Produce a final set of cleaned contigs using a second iteration of FCS-GXclean mode.
Click on Workflow on the top menu bar of Galaxy. You will see a list of all your workflows.
Click on galaxy-uploadImport at the top-right of the screen
Paste the following URL into the box labelled “Archived Workflow URL”: https://training.galaxyproject.org/training-material/topics/sequence-analysis/tutorials/ncbi-fcs/workflows/NCBI-Foreign-Contamination-Screen.ga
Click the Import workflow button
Below is a short video demonstrating how to import a workflow from GitHub using this procedure:
Video: Importing a workflow from URL
Warning: Log in to Galaxy
If the workflow failed to import, it is usually because you are not logged in.
Once the workflow is loaded, your workflow page should look like this:
Select the appropriate taxonomic division for Taxonomy entry: galaxy-wf-editdiv (fung:budding yeasts in this example).
Set the Advanced Options: galaxy-wf-editDatabase location to /cvmfs/data.galaxyproject.org/byhand/ncbi_fcs_gx/all
In the 4: FCS-adaptor screen menu:
Select the appropriate taxonomy for galaxy-wf-editChoose the taxonomy (Eukaryotes in this example).
Run the workflow
Take a coffee break!
Interpreting FCS Output
Running NCBI FCS on Galaxy is dependent on loading a large reference database on an adequate host. Currently the database is not persistent, meaning run times may vary. Most runs should complete in around one hour.
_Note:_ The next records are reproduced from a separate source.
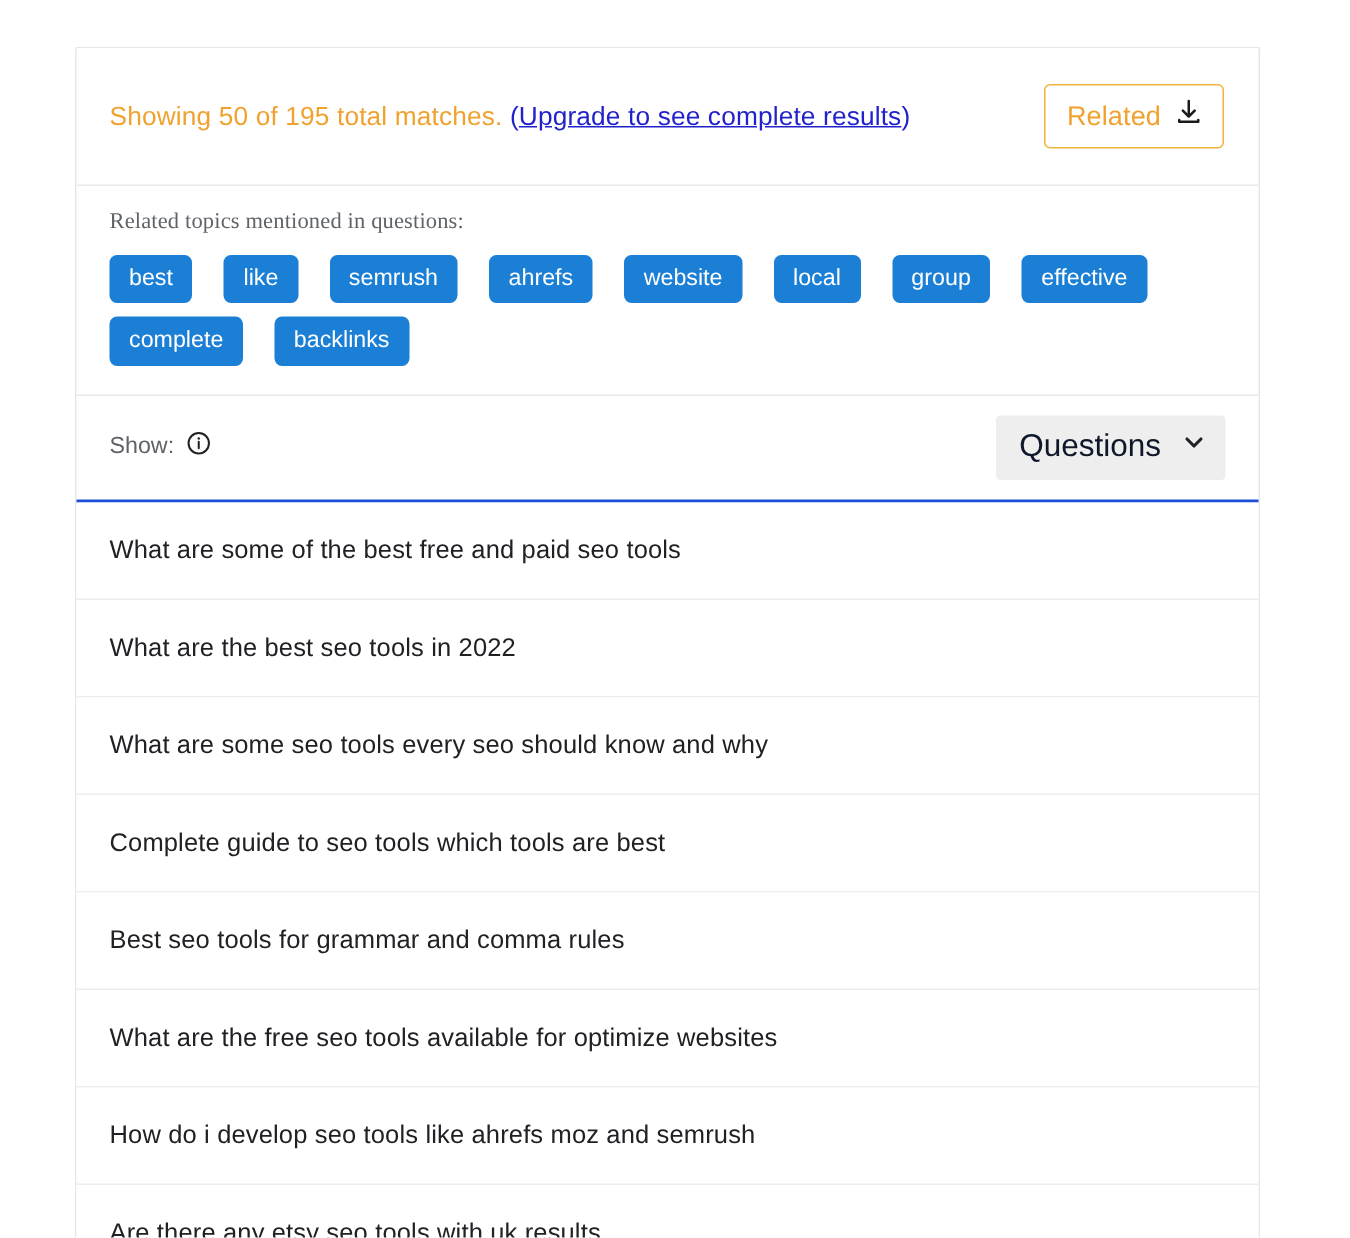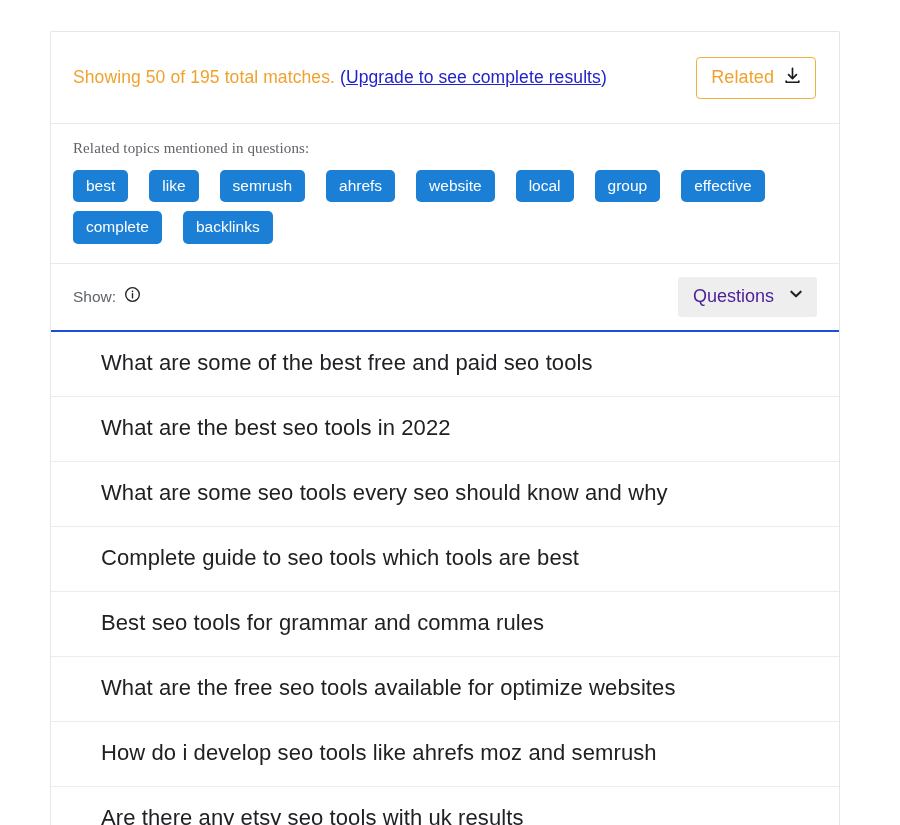--- a/index.html
+++ b/index.html
@@ -141,8 +141,8 @@
   }
 
   .filter-value {
-    font-size: 18px;
-    color: #4c1d95;
+    font-size: 21px;
+    color: #0f172a;
   }
 
   .chevron-icon { display: block; }

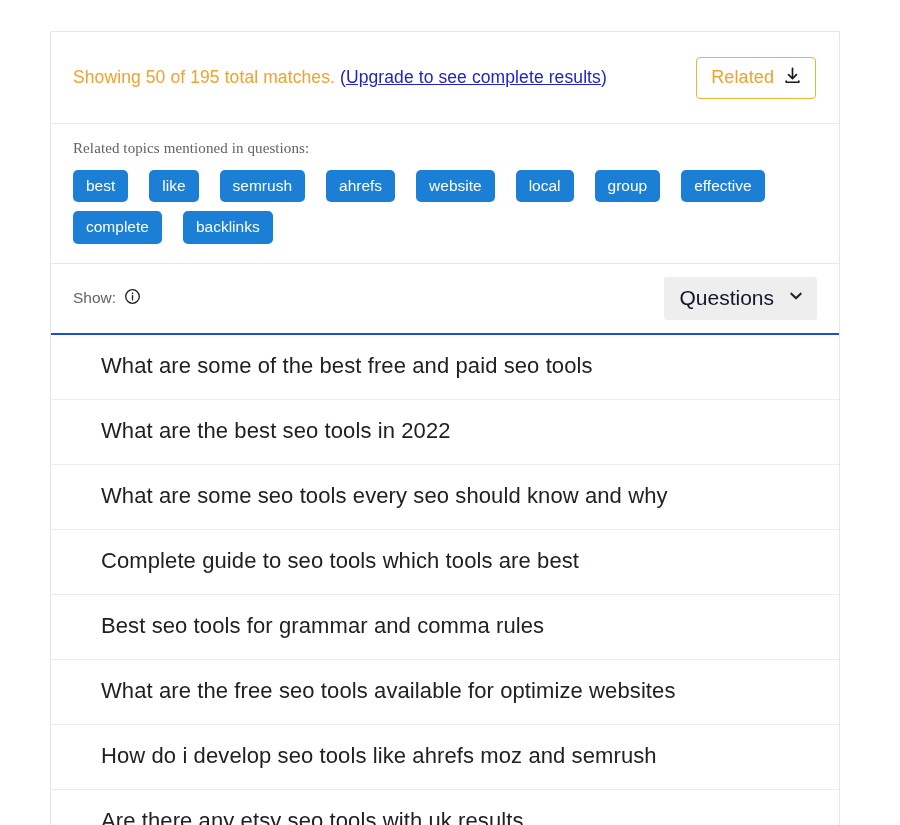--- a/index.html
+++ b/index.html
@@ -161,11 +161,10 @@
   .question-row:last-child { border-bottom: 1px solid #ececec; }
 
   .question-text {
-    font-size: 22px;
+    font-size: 17px;
     color: #202124;
     letter-spacing: 0.1px;
     line-height: 1.4;
-    margin-left: 28px;
   }
 </style>
 </head>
After the workflow is completed, you will be able to visualize tables of identified contaminants and can access FASTA files of clean sequences separated from contaminants.
Hands On: Reviewing FCS Contamination Reports
Look at the FCS-GX contamination report
In your Galaxy history, click the galaxy-eye icon for 3: NCBI FCS GX on data 1: Action report
Confirm that the taxonomic division you specified for the workflow run appears in the metadata in the first row of the file. It should appear as the “asserted-div” and in the list of “inferred-primary-divs”.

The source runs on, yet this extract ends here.